Here's a slightly more detailed accounting:



This is a bit out of date, but the first thing to note is that of the amount potentially allocated, most of it has not yet been used. The peculiar psychology of the international bond and banking markets is that during a panic, if the government says we're ready to step in with X dollars to prevent a collapse, then there is no panic, and the amount X never actually has to get used. That's also why so many of the items are "guarantees" many of which have not had to be used.

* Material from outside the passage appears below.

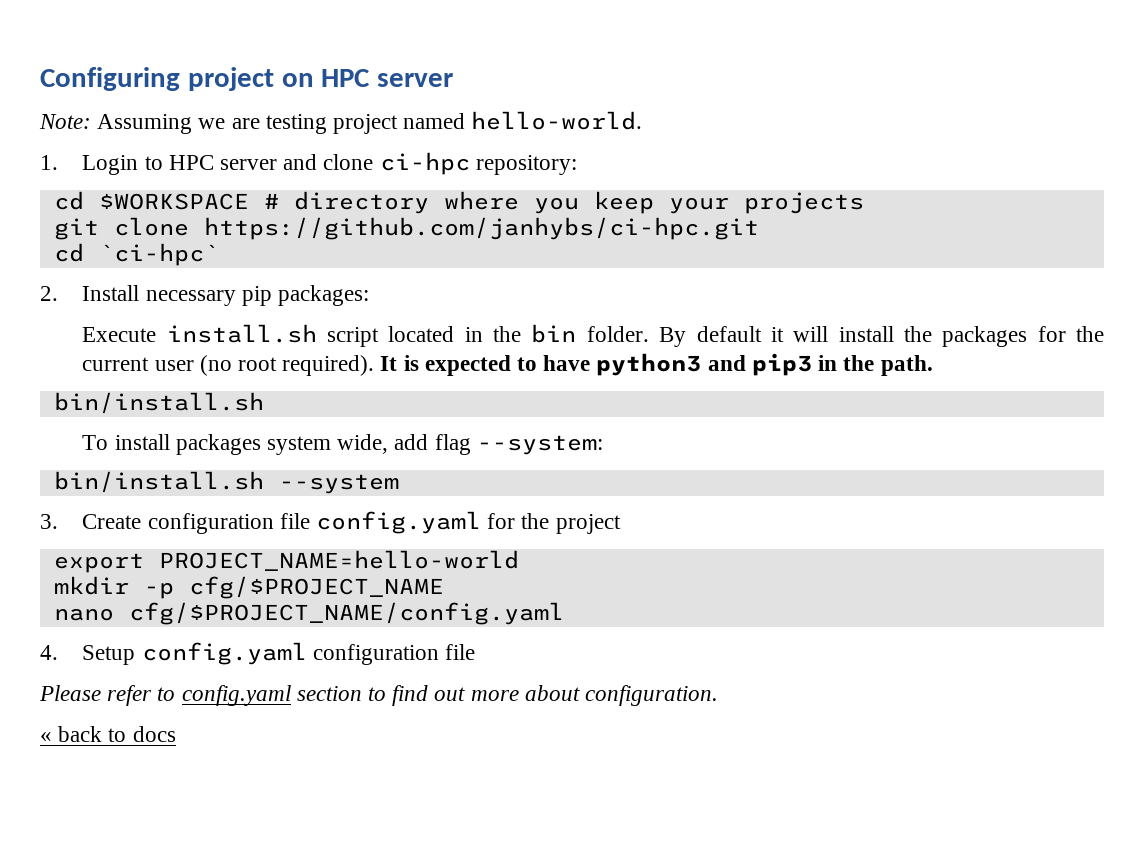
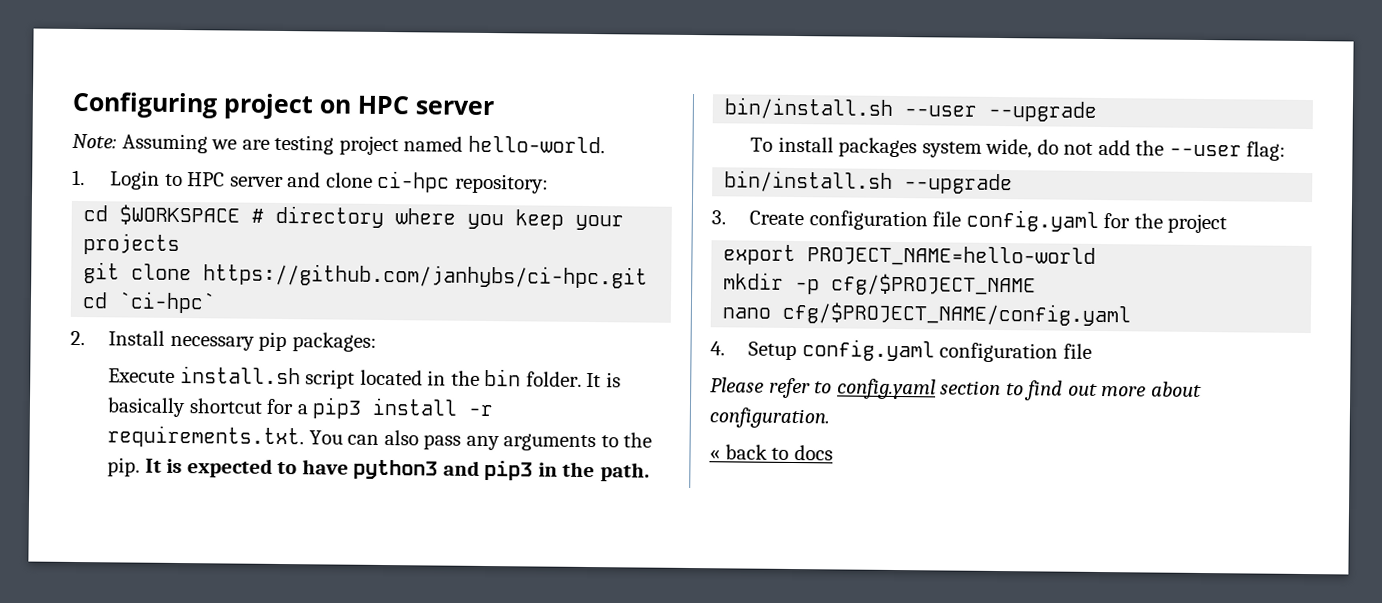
[659,326,1104,347] [82,355,375,376] By default it will install the packages for the current user (no root required). -> [586,372,621,388] [106,397,494,419] [106,425,653,452] [106,457,140,477] It is basically shortcut for a pip3 install -r requirements.txt. You can also pass any arguments to the pip.
(264, 403) none -> [904,100,1098,122] --user --upgrade
[394,434,603,455] [53,471,399,494] add flag --system: // bin/install.sh --system -> [1036,139,1287,161] [724,170,1014,195] do not add the --user flag: // bin/install.sh --upgrade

The biggest chunk is the Fed's various bailouts. Despite the hysteria you hear about the Fed "shoveling money" to "greedy fatcats," generally, the Fed makes money on these loans. The commercial paper facility ($270 billion as of December, but may have been as high as $1.8 trillion) has already been paid back and re-lent; that's because commercial paper is very short term (30, 60, 90 days), and the program started in September. It's like a giant revolving credit account that corporations, that used to borrow from money market funds, now borrow from until the money market/commercial paper market returns to normal. Again, this is fairly profitable to the Fed.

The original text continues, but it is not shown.